--- START ---

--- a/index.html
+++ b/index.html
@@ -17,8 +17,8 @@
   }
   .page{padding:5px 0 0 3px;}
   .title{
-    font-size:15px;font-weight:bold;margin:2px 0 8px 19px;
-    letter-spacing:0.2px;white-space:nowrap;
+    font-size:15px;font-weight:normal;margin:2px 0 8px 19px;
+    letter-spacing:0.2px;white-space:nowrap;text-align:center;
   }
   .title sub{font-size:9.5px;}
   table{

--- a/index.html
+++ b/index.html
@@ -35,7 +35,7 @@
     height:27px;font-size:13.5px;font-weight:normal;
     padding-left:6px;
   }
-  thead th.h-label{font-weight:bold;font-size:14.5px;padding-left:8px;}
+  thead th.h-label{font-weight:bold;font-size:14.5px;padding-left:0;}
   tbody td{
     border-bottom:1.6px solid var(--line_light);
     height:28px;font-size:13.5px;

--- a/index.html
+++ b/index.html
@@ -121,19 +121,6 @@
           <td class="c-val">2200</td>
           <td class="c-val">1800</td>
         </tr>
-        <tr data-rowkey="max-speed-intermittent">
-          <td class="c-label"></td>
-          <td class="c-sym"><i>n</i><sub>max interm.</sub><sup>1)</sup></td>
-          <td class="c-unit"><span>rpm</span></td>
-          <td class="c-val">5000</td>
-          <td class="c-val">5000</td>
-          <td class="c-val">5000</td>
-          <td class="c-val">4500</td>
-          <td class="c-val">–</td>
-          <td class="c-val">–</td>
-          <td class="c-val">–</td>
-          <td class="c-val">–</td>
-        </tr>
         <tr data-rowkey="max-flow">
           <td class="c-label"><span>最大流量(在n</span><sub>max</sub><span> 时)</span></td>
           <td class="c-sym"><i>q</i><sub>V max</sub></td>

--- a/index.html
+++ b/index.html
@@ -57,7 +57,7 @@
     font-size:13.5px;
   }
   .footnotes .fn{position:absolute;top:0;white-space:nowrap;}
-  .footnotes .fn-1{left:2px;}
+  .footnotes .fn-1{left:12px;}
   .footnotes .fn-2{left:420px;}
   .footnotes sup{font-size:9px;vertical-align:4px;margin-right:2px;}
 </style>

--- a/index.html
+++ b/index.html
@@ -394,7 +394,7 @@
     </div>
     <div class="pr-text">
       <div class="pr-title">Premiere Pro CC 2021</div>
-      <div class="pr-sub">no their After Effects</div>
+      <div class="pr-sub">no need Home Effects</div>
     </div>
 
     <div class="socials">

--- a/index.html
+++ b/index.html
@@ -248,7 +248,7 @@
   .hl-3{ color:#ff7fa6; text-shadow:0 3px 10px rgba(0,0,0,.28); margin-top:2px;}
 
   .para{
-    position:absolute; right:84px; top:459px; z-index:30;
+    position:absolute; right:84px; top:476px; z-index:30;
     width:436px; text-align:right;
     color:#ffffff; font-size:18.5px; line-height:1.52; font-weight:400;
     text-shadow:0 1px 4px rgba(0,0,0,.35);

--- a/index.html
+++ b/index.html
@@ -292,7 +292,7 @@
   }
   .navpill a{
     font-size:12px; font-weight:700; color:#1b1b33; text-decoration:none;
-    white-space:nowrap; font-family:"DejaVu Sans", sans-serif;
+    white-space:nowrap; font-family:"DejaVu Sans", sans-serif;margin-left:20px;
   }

--- END ---

Reproduce the material above without altering a single character.

RESULT OF THIS TASK -
--- a/index.html
+++ b/index.html
@@ -17,8 +17,8 @@
   }
   .page{padding:5px 0 0 3px;}
   .title{
-    font-size:15px;font-weight:bold;margin:2px 0 8px 19px;
-    letter-spacing:0.2px;white-space:nowrap;
+    font-size:15px;font-weight:normal;margin:2px 0 8px 19px;
+    letter-spacing:0.2px;white-space:nowrap;text-align:center;
   }
   .title sub{font-size:9.5px;}
   table{

--- a/index.html
+++ b/index.html
@@ -35,7 +35,7 @@
     height:27px;font-size:13.5px;font-weight:normal;
     padding-left:6px;
   }
-  thead th.h-label{font-weight:bold;font-size:14.5px;padding-left:8px;}
+  thead th.h-label{font-weight:bold;font-size:14.5px;padding-left:0;}
   tbody td{
     border-bottom:1.6px solid var(--line_light);
     height:28px;font-size:13.5px;

--- a/index.html
+++ b/index.html
@@ -121,19 +121,6 @@
           <td class="c-val">2200</td>
           <td class="c-val">1800</td>
         </tr>
-        <tr data-rowkey="max-speed-intermittent">
-          <td class="c-label"></td>
-          <td class="c-sym"><i>n</i><sub>max interm.</sub><sup>1)</sup></td>
-          <td class="c-unit"><span>rpm</span></td>
-          <td class="c-val">5000</td>
-          <td class="c-val">5000</td>
-          <td class="c-val">5000</td>
-          <td class="c-val">4500</td>
-          <td class="c-val">–</td>
-          <td class="c-val">–</td>
-          <td class="c-val">–</td>
-          <td class="c-val">–</td>
-        </tr>
         <tr data-rowkey="max-flow">
           <td class="c-label"><span>最大流量(在n</span><sub>max</sub><span> 时)</span></td>
           <td class="c-sym"><i>q</i><sub>V max</sub></td>

--- a/index.html
+++ b/index.html
@@ -57,7 +57,7 @@
     font-size:13.5px;
   }
   .footnotes .fn{position:absolute;top:0;white-space:nowrap;}
-  .footnotes .fn-1{left:2px;}
+  .footnotes .fn-1{left:12px;}
   .footnotes .fn-2{left:420px;}
   .footnotes sup{font-size:9px;vertical-align:4px;margin-right:2px;}
 </style>

--- a/index.html
+++ b/index.html
@@ -394,7 +394,7 @@
     </div>
     <div class="pr-text">
       <div class="pr-title">Premiere Pro CC 2021</div>
-      <div class="pr-sub">no their After Effects</div>
+      <div class="pr-sub">no need Home Effects</div>
     </div>
 
     <div class="socials">

--- a/index.html
+++ b/index.html
@@ -248,7 +248,7 @@
   .hl-3{ color:#ff7fa6; text-shadow:0 3px 10px rgba(0,0,0,.28); margin-top:2px;}
 
   .para{
-    position:absolute; right:84px; top:459px; z-index:30;
+    position:absolute; right:84px; top:476px; z-index:30;
     width:436px; text-align:right;
     color:#ffffff; font-size:18.5px; line-height:1.52; font-weight:400;
     text-shadow:0 1px 4px rgba(0,0,0,.35);

--- a/index.html
+++ b/index.html
@@ -292,7 +292,7 @@
   }
   .navpill a{
     font-size:12px; font-weight:700; color:#1b1b33; text-decoration:none;
-    white-space:nowrap; font-family:"DejaVu Sans", sans-serif;
+    white-space:nowrap; font-family:"DejaVu Sans", sans-serif;margin-left:20px;
   }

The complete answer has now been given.